(INPUT FOR THIS TASK)

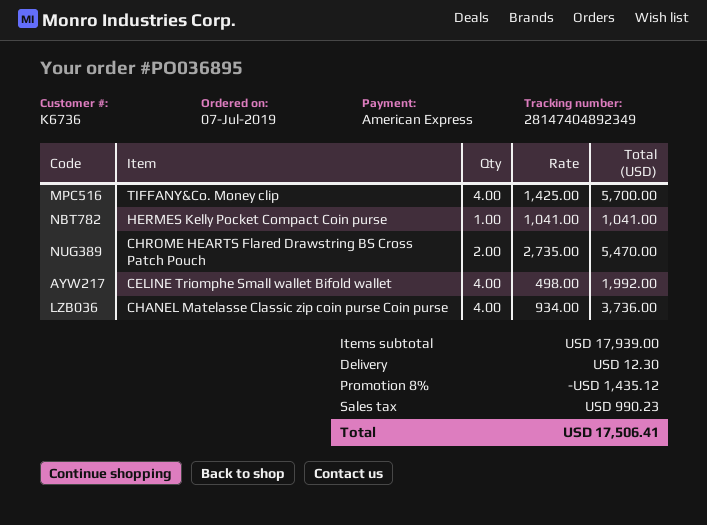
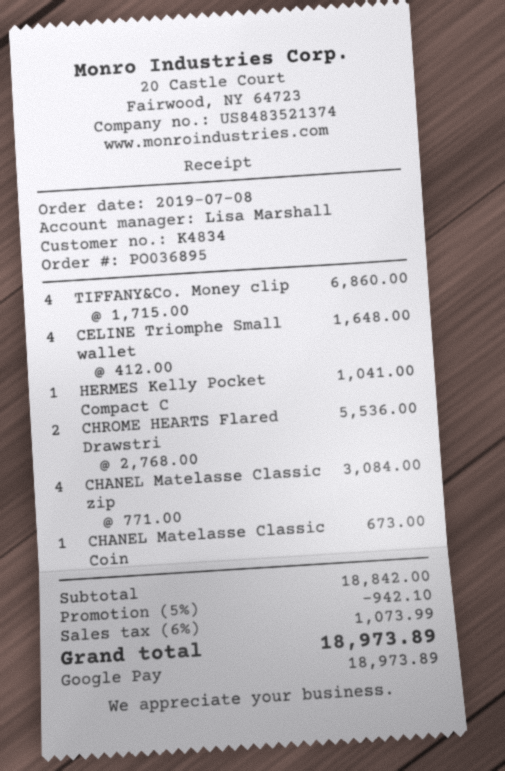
order date: 2019-07-07 -> 2019-07-08
customer number: K6736 -> K4834
payment method: American Express -> Google Pay
TIFFANY&Co. Money clip: 4 x 1425.00 = 5700.00 -> 4 x 1715.00 = 6860.00
CHROME HEARTS Flared Drawstring BS Cross Patch Pouch: 2 x 2735.00 = 5470.00 -> 2 x 2768.00 = 5536.00
CELINE Triomphe Small wallet Bifold wallet: 4 x 498.00 = 1992.00 -> 4 x 412.00 = 1648.00
CHANEL Matelasse Classic zip coin purse Coin purse: 4 x 934.00 = 3736.00 -> 4 x 771.00 = 3084.00
CHANEL Matelasse Classic Coin: none -> 1 x 673.00 = 673.00
subtotal: 17939.00 -> 18842.00
discount: 8% = 1435.12 -> 5% = 942.10
shipping: 12.30 -> none
tax: 990.23 -> 1073.99
total: 17506.41 -> 18973.89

(End INPUT FOR THIS TASK)

PROBLEM DETAILS ::
Check each line above for "none" and return the ones that have it.

TASK RESPONSE ::
CHANEL Matelasse Classic Coin: none -> 1 x 673.00 = 673.00
shipping: 12.30 -> none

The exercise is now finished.